**PROBLEM REQUIREMENTS:**
State the number of lines in the records that contain "spec", with no other words.

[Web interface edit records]
BEGIN

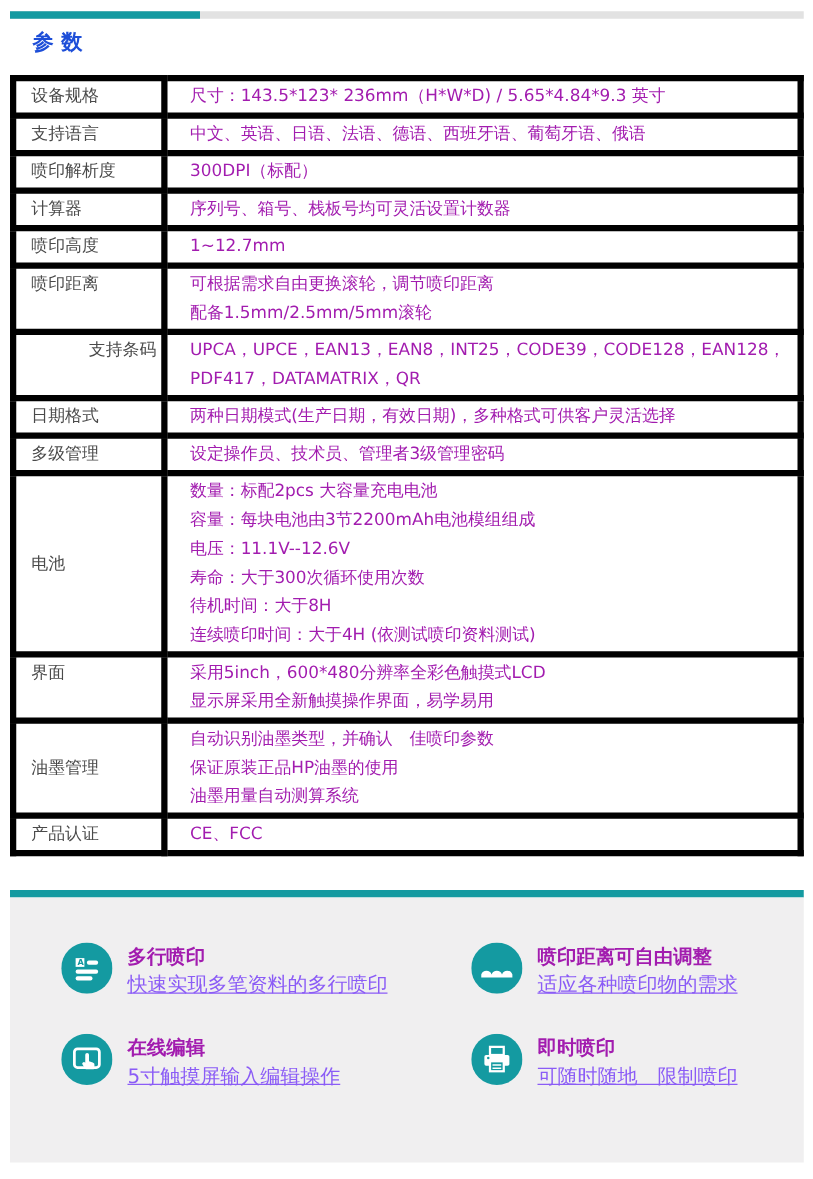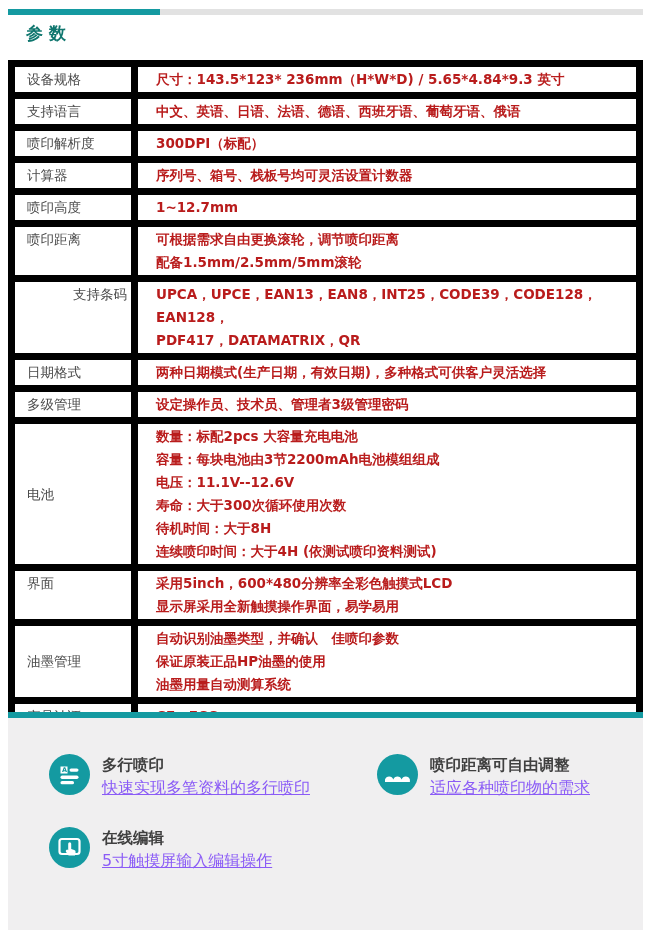--- a/index.html
+++ b/index.html
@@ -12,7 +12,7 @@
 
   
   .page-title { position:absolute; left:26px; top:22px; font-size:17px; font-weight:bold;
-                color:#0f766e; letter-spacing:6px; }
+                color:#1d4ed8; letter-spacing:6px; }
 
   
   .spec-table { position:absolute; left:8px; top:60px; width:635px; border-collapse:collapse;

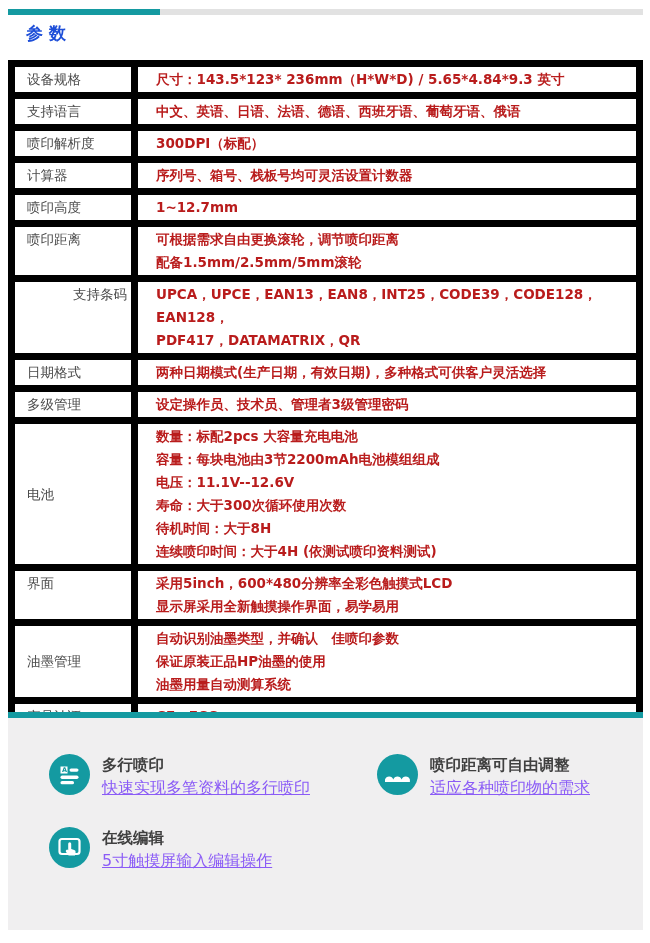--- a/index.html
+++ b/index.html
@@ -17,7 +17,7 @@
   
   .spec-table { position:absolute; left:8px; top:60px; width:635px; border-collapse:collapse;
                 table-layout:fixed; }
-  .spec-table td { border:7px solid #000000; }
+  .spec-table td { border:5px solid #000000; }
   .label-cell { width:100px; padding:1px 4px 1px 12px; color:#4a4a4a; font-size:13.5px; }
   .value-cell { padding:1px 8px 1px 18px; color:#b91c1c; font-size:13.5px;font-weight:bold; }
   .cell-line, .label-line { line-height:23px; white-space:pre-wrap; }

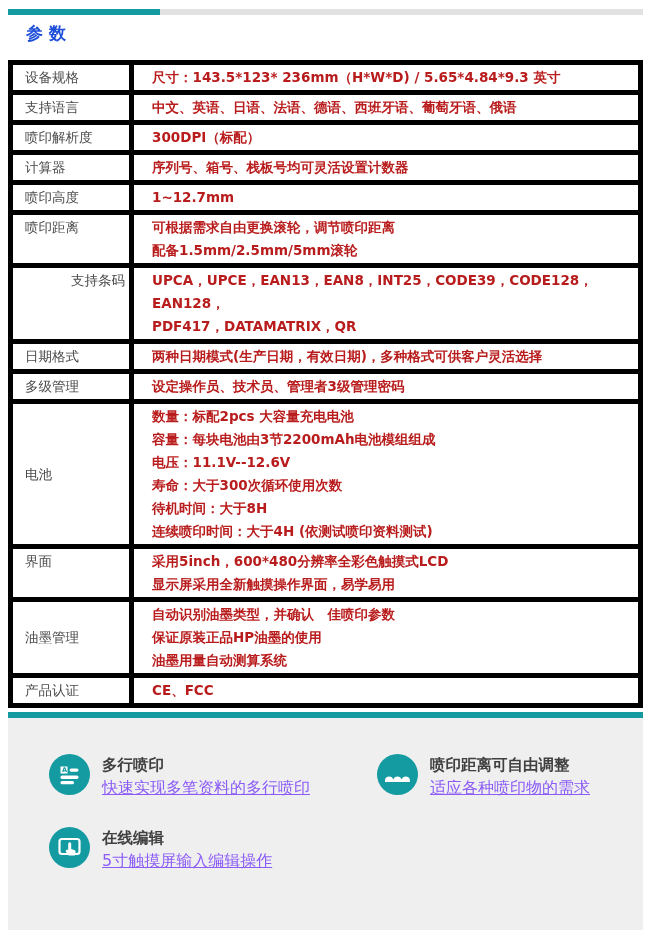--- a/index.html
+++ b/index.html
@@ -19,7 +19,7 @@
                 table-layout:fixed; }
   .spec-table td { border:5px solid #000000; }
   .label-cell { width:100px; padding:1px 4px 1px 12px; color:#4a4a4a; font-size:13.5px; }
-  .value-cell { padding:1px 8px 1px 18px; color:#b91c1c; font-size:13.5px;font-weight:bold; }
+  .value-cell { padding:1px 8px 1px 18px; color:#a21caf; font-size:13.5px; }
   .cell-line, .label-line { line-height:23px; white-space:pre-wrap; }
 
   

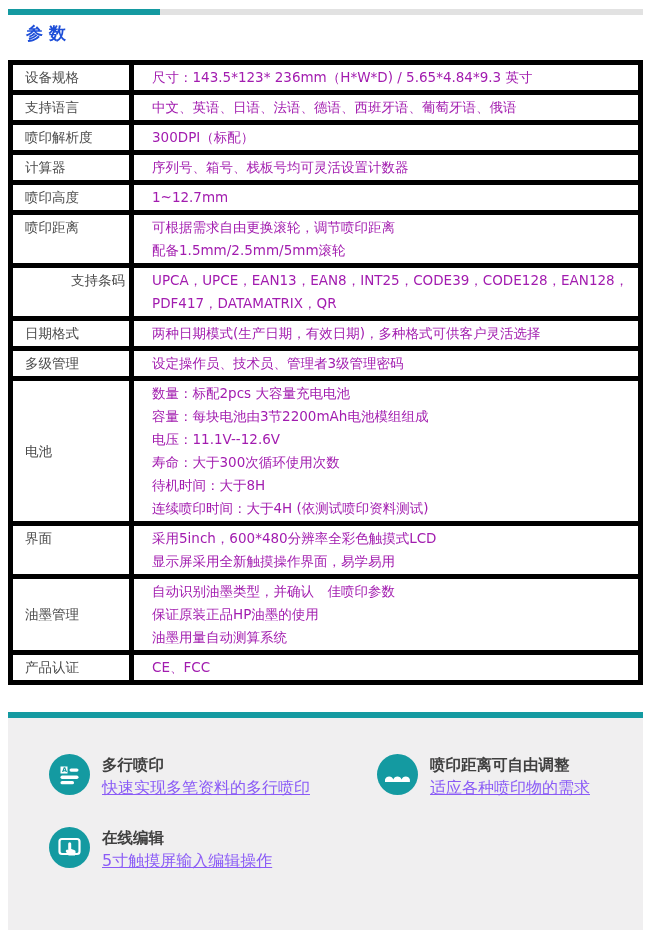--- a/index.html
+++ b/index.html
@@ -32,7 +32,7 @@
   .feature-4 { left:369px; top:109px; }
   .f-icon { width:41px; height:41px; flex:0 0 41px; }
   .f-text { margin-left:12px; padding-top:1px; }
-  .f-title { font-size:15.5px; font-weight:600; color:#404040; line-height:21px; }
+  .f-title { font-size:15.5px; font-weight:600; color:#a21caf; line-height:21px; }
   .f-desc  { font-size:16px; color:#8b5cf6; line-height:24px; white-space:pre-wrap;text-decoration:underline; }
 </style>
 </head>

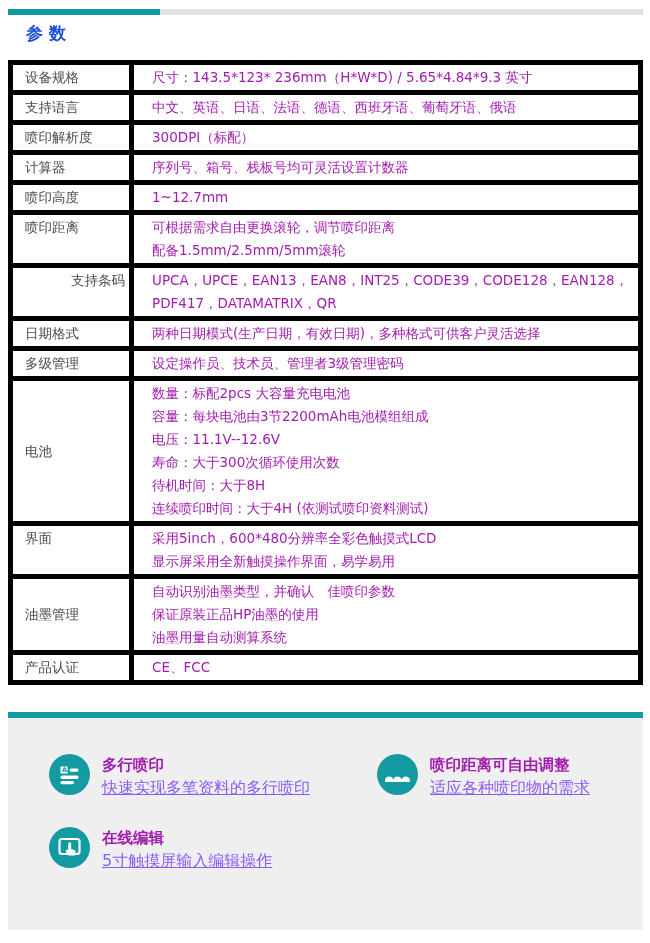--- a/index.html
+++ b/index.html
@@ -207,6 +207,21 @@
       </div>
     </div>
 
+    <div class="feature feature-4">
+      <svg class="f-icon" viewBox="0 0 41 41">
+        <circle cx="20.5" cy="20.5" r="20.5" fill="#149aa1"></circle>
+        <rect x="15" y="10.5" width="11" height="6.5" fill="none" stroke="#ffffff" stroke-width="1.8"></rect>
+        <rect x="10.5" y="17" width="20" height="8.5" rx="1.4" fill="#ffffff"></rect>
+        <circle cx="13.6" cy="19.4" r="1" fill="#149aa1"></circle>
+        <rect x="15" y="22" width="11" height="8" fill="#149aa1" stroke="#ffffff" stroke-width="1.8"></rect>
+        <line x1="17" y1="25" x2="24" y2="25" stroke="#ffffff" stroke-width="1.3"></line>
+        <line x1="17" y1="27.6" x2="24" y2="27.6" stroke="#ffffff" stroke-width="1.3"></line>
+      </svg>
+      <div class="f-text">
+        <div class="f-title">即时喷印</div>
+        <div class="f-desc">可随时随地　限制喷印</div>
+      </div>
+    </div>
 
   </div>
 </div>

END

**RESPONSE TO THE EXERCISE:**
5